#### [Task directions]
Check each line of the data for "viewBox", and copy the ones that have it.

[Front-end code change data]
━━━━━━━━

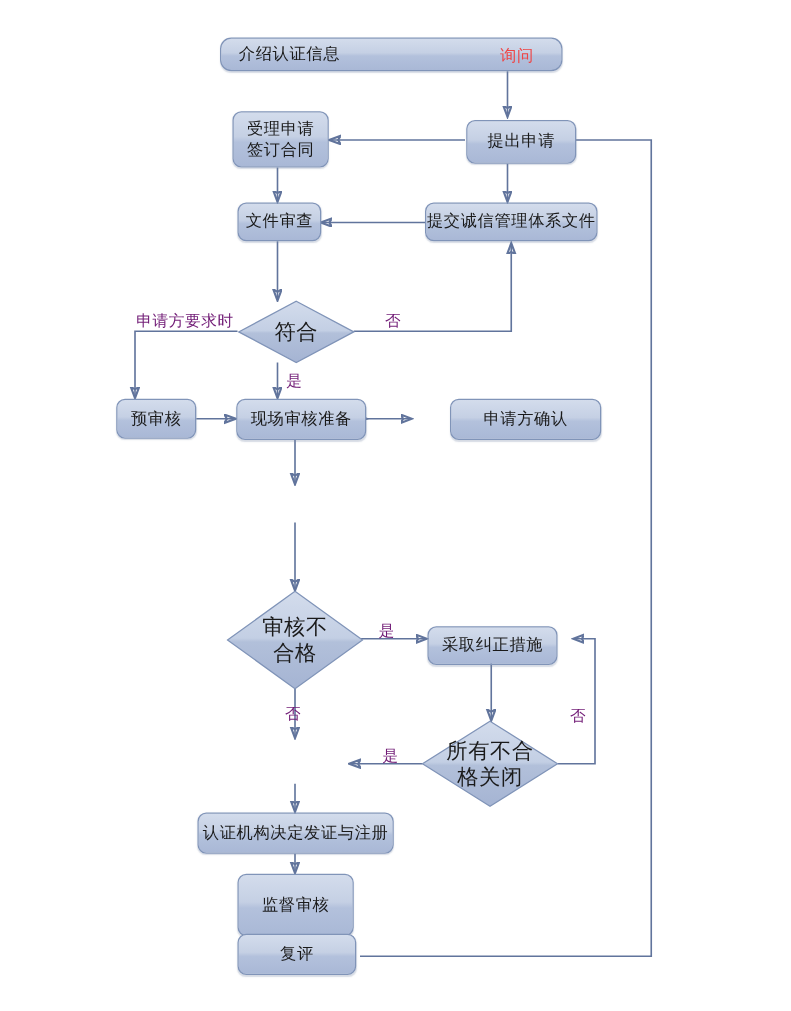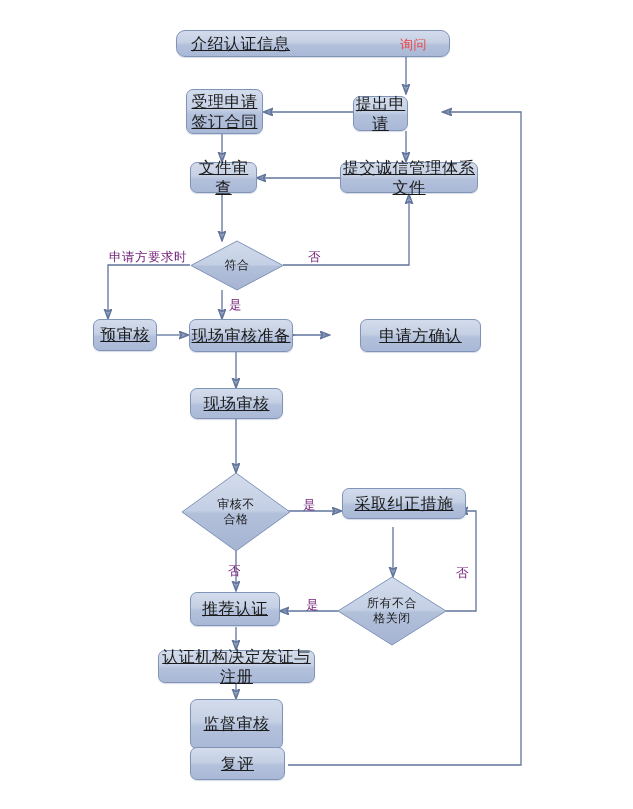--- a/index.html
+++ b/index.html
@@ -21,25 +21,24 @@
     height: 809px;
   }
   .node {
     position: absolute;
     box-sizing: border-box;
     display: flex;
     align-items: center;
     justify-content: center;
     text-align: center;
     color: #1a1a1a;
-    font-size: 16px;
+    font-size: 13px;
     line-height: 1.25;
     letter-spacing: 0.5px;
     z-index: 3;
-    text-decoration: underline;
   }
   .box {
     border: 1px solid #8094b8;
     border-radius: 7px;
     background: linear-gradient(180deg, #d3dcec 0%, #c5d0e4 45%, #b3c1dc 55%, #a9b8d6 100%);
     box-shadow: 0 1px 1px rgba(120,135,165,0.30);
   }
   .box-wide { border-radius: 9px; }
   .diamond-wrap {
     position: absolute;
@@ -47,21 +46,21 @@
   }
   .diamond-wrap svg { display: block; }
   .diamond-label {
     position: absolute;
     left: 0; top: 0;
     width: 100%; height: 100%;
     display: flex;
     align-items: center;
     justify-content: center;
     text-align: center;
-    font-size: 12px;
+    font-size: 17px;
     line-height: 1.25;
     letter-spacing: 0.5px;
     color: #1a1a1a;
     pointer-events: none;
   }
   .edge-label {
     position: absolute;
     font-size: 12.5px;
     color: #701a75;
     letter-spacing: 0.5px;
@@ -149,21 +148,21 @@
   <div class="node box box-wide" style="left:176px; top:30px; width:274px; height:27px; justify-content:flex-start; padding-left:14px;">
     <span>介绍认证信息</span>
   </div>
   <span class="inline-label" style="left:400px; top:36px;">询问</span>
 
   <div class="node box" style="left:186px; top:89px; width:77px; height:45px; flex-direction:column;">
     <span style="white-space:pre-line;">受理申请
 签订合同</span>
   </div>
 
-  <div class="node box" style="left:353px; top:96px; width:55px; height:35px;">
+  <div class="node box" style="left:373px; top:96px; width:88px; height:35px;">
     <span>提出申请</span>
   </div>
 
   <div class="node box" style="left:190px; top:162px; width:67px; height:31px;">
     <span>文件审查</span>
   </div>
 
   <div class="node box" style="left:340px; top:162px; width:138px; height:31px;">
     <span>提交诚信管理体系文件</span>
   </div>
@@ -188,63 +187,57 @@
   </div>
 
   <div class="node box" style="left:189px; top:319px; width:104px; height:33px;">
     <span>现场审核准备</span>
   </div>
 
   <div class="node box" style="left:336px; top:319px; width:121px; height:33px;margin-left:24px;">
     <span>申请方确认</span>
   </div>
 
-  <div class="node box" style="left:190px; top:388px; width:93px; height:31px;">
-    <span>现场审核</span>
-  </div>
 
   <div class="diamond-wrap" style="left:181px; top:472px; width:110px; height:80px;">
     <svg width="110" height="80" viewBox="0 0 110 80">
       <defs>
         <linearGradient id="gdia2" x1="0" y1="0" x2="0" y2="1">
           <stop offset="0%" stop-color="#d3dcec"></stop>
           <stop offset="48%" stop-color="#c3cfe4"></stop>
           <stop offset="52%" stop-color="#b2c0da"></stop>
           <stop offset="100%" stop-color="#a5b4d3"></stop>
         </linearGradient>
       </defs>
       <polygon points="55,1 109,40 55,79 1,40" fill="url(#gdia2)" stroke="#8094b8" stroke-width="1"></polygon>
     </svg>
     <div class="diamond-label" style="white-space:pre-line;">审核不
 合格</div>
   </div>
 
-  <div class="node box" style="left:342px; top:488px; width:124px; height:31px;">
+  <div class="node box" style="left:342px; top:501px; width:104px; height:31px;">
     <span>采取纠正措施</span>
   </div>
 
   <div class="diamond-wrap" style="left:337px; top:576px; width:110px; height:70px;">
     <svg width="110" height="70" viewBox="0 0 110 70">
       <defs>
         <linearGradient id="gdia3" x1="0" y1="0" x2="0" y2="1">
           <stop offset="0%" stop-color="#d3dcec"></stop>
           <stop offset="48%" stop-color="#c3cfe4"></stop>
           <stop offset="52%" stop-color="#b2c0da"></stop>
           <stop offset="100%" stop-color="#a5b4d3"></stop>
         </linearGradient>
       </defs>
       <polygon points="55,1 109,35 55,69 1,35" fill="url(#gdia3)" stroke="#8094b8" stroke-width="1"></polygon>
     </svg>
     <div class="diamond-label" style="white-space:pre-line;">所有不合
 格关闭</div>
   </div>
 
-  <div class="node box" style="left:190px; top:592px; width:90px; height:34px;">
-    <span>推荐认证</span>
-  </div>
 
   <div class="node box" style="left:158px; top:650px; width:157px; height:33px;">
     <span>认证机构决定发证与注册</span>
   </div>
 
   <div class="node box" style="left:190px; top:699px; width:93px; height:50px;">
     <span>监督审核</span>
   </div>
 
   <div class="node box" style="left:190px; top:747px; width:95px; height:33px;align-items:center;">

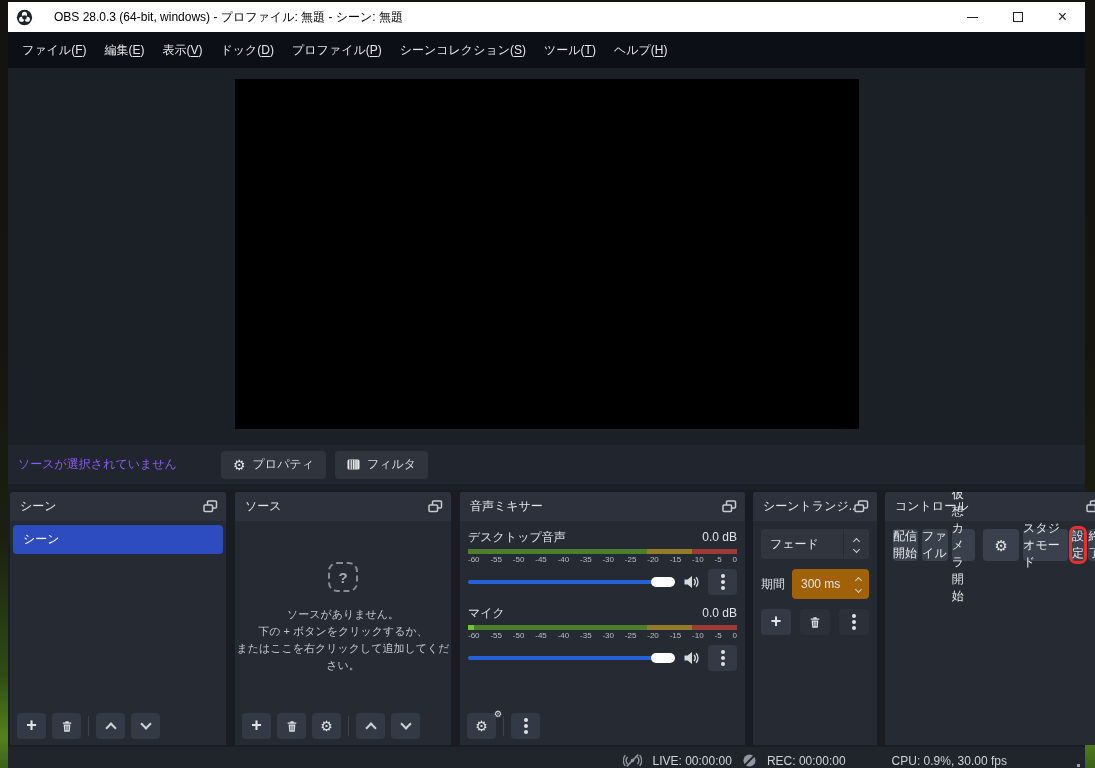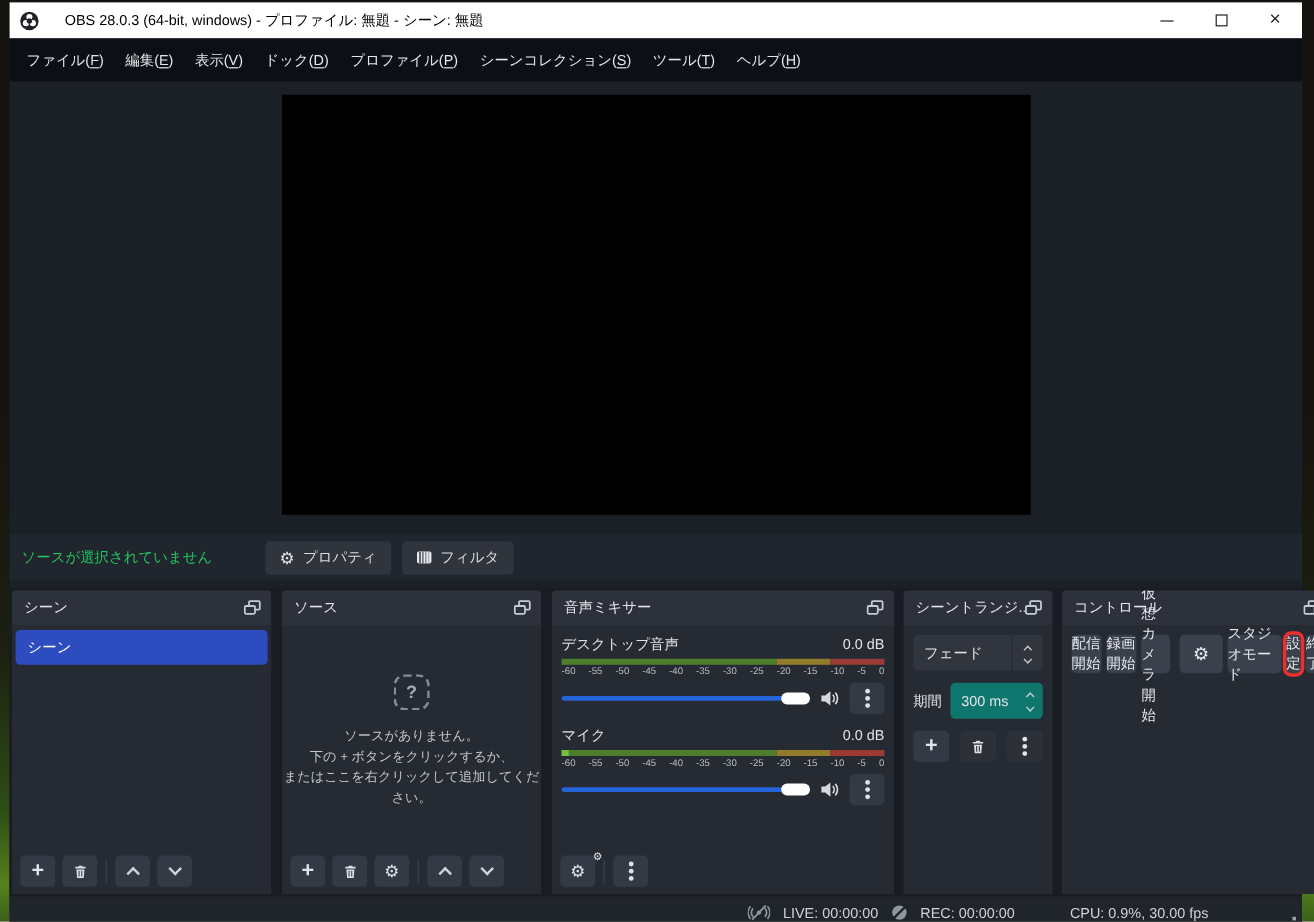--- a/index.html
+++ b/index.html
@@ -23,21 +23,21 @@
   .menubar { height:36px; background:#0c0f15; display:flex; align-items:center; padding-left:5px; }
   .menu-item { padding:0 9px; height:100%; display:flex; align-items:center; color:#e4e6e9; white-space:nowrap; }
   .menu-item .ukey { text-decoration:underline; text-underline-offset:2px; }
 
   
   .content { position:relative; height:706px; background:#1b1f26; }
   .canvas { position:absolute; left:227px; top:11px; width:624px; height:350px; background:#000; }
 
   .source-toolbar { position:absolute; left:0; right:0; top:377px; height:39px; background:#21252d;
     display:flex; align-items:center; padding-left:10px; }
-  .source-toolbar .status { width:203px; color:#22c55e; }
+  .source-toolbar .status { width:203px; color:#8b5cf6; }
   .tb-btn { height:28px; padding:0 12px; margin-right:9px; background:#2f343d; border-radius:4px;
     display:flex; align-items:center; gap:7px; color:#d9dce1; }
   .gear-glyph { font-size:14px; line-height:1; color:#e2e4e8; }
 
   
   .docks { position:absolute; left:0; right:0; top:422px; height:257px; background:#191c23; }
   .panel { position:absolute; top:2px; height:253px; background:#262b33; border-radius:3px 3px 0 0; overflow:hidden; }
   .panel-header { height:29px; background:#2c313b; display:flex; align-items:center; padding:0 8px 0 10px; color:#e3e5e9; }
   .panel-header .ph-title { flex:1; white-space:nowrap; overflow:hidden; }
   .popout { display:flex; }
@@ -86,21 +86,21 @@
   .slider .handle { width:24px; height:10px; background:#fff; border-radius:5px; margin-left:-2px; }
   .adv-gear { position:relative; }
   .adv-gear .g2 { position:absolute; font-size:9px; top:-3px; right:-6px; }
 
   
   .trans-body { padding:8px 8px 0 8px; }
   .select { height:30px; background:#31353e; border-radius:4px; display:flex; align-items:center; }
   .select .sel-label { flex:1; padding-left:9px; color:#e0e3e8; }
   .select .sel-chevs { width:26px; height:100%; border-left:1px solid #262b33; display:flex; flex-direction:column; align-items:center; justify-content:center; gap:3px; }
   .dur-row { display:flex; align-items:center; margin-top:10px; gap:7px; }
-  .spin { flex:1; height:30px; background:#0f766e; border-radius:4px; display:flex; align-items:center; }
+  .spin { flex:1; height:30px; background:#a16207; border-radius:4px; display:flex; align-items:center; }
   .spin .spin-val { flex:1; padding-left:9px; color:#e0e3e8; }
   .spin .spin-chevs { width:22px; display:flex; flex-direction:column; align-items:center; gap:4px; }
   .trans-toolbar { display:flex; gap:9px; margin-top:10px; }
   .trans-toolbar .sq-btn { width:34px; }
 
   
   .ctrl-body { padding:8px 8px 0 8px; display:flex; flex-direction:row; gap:4px; }
   .ctrl-btn { height:32px; background:#3a404c; border-radius:4px; display:flex; align-items:center; justify-content:center; color:#e6e8ec; }
   .ctrl-row { display:flex; gap:8px; }
   .ctrl-row .ctrl-btn { flex:1; }
@@ -450,21 +450,21 @@
                   <rect x="4.5" y="1" width="9" height="7" rx="1" fill="none" stroke="#c6cad1" stroke-width="1.5"></rect>
                   <rect x="1" y="5" width="8.5" height="6.5" rx="1" fill="#2c313b" stroke="#c6cad1" stroke-width="1.5"></rect>
                 </svg>
             </span>
           </div>
           <div class="ctrl-body">
             <div class="ctrl-btn">
                 <span>配信開始</span>
               </div>
             <div class="ctrl-btn">
-                <span>録画開始</span>
+                <span>ファイル</span>
               </div>
             <div class="ctrl-row">
               <div class="ctrl-btn">
                   <span>仮想カメラ開始</span>
                 </div>
               <div class="gear-btn">
                   <span class="gear-glyph" style="font-size:15px;">⚙</span>
                 </div>
             </div>
             <div class="ctrl-btn">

━━━━━━━━

#### [Finished exercise]
     <svg width="110" height="80" viewBox="0 0 110 80">
     <svg width="110" height="70" viewBox="0 0 110 70">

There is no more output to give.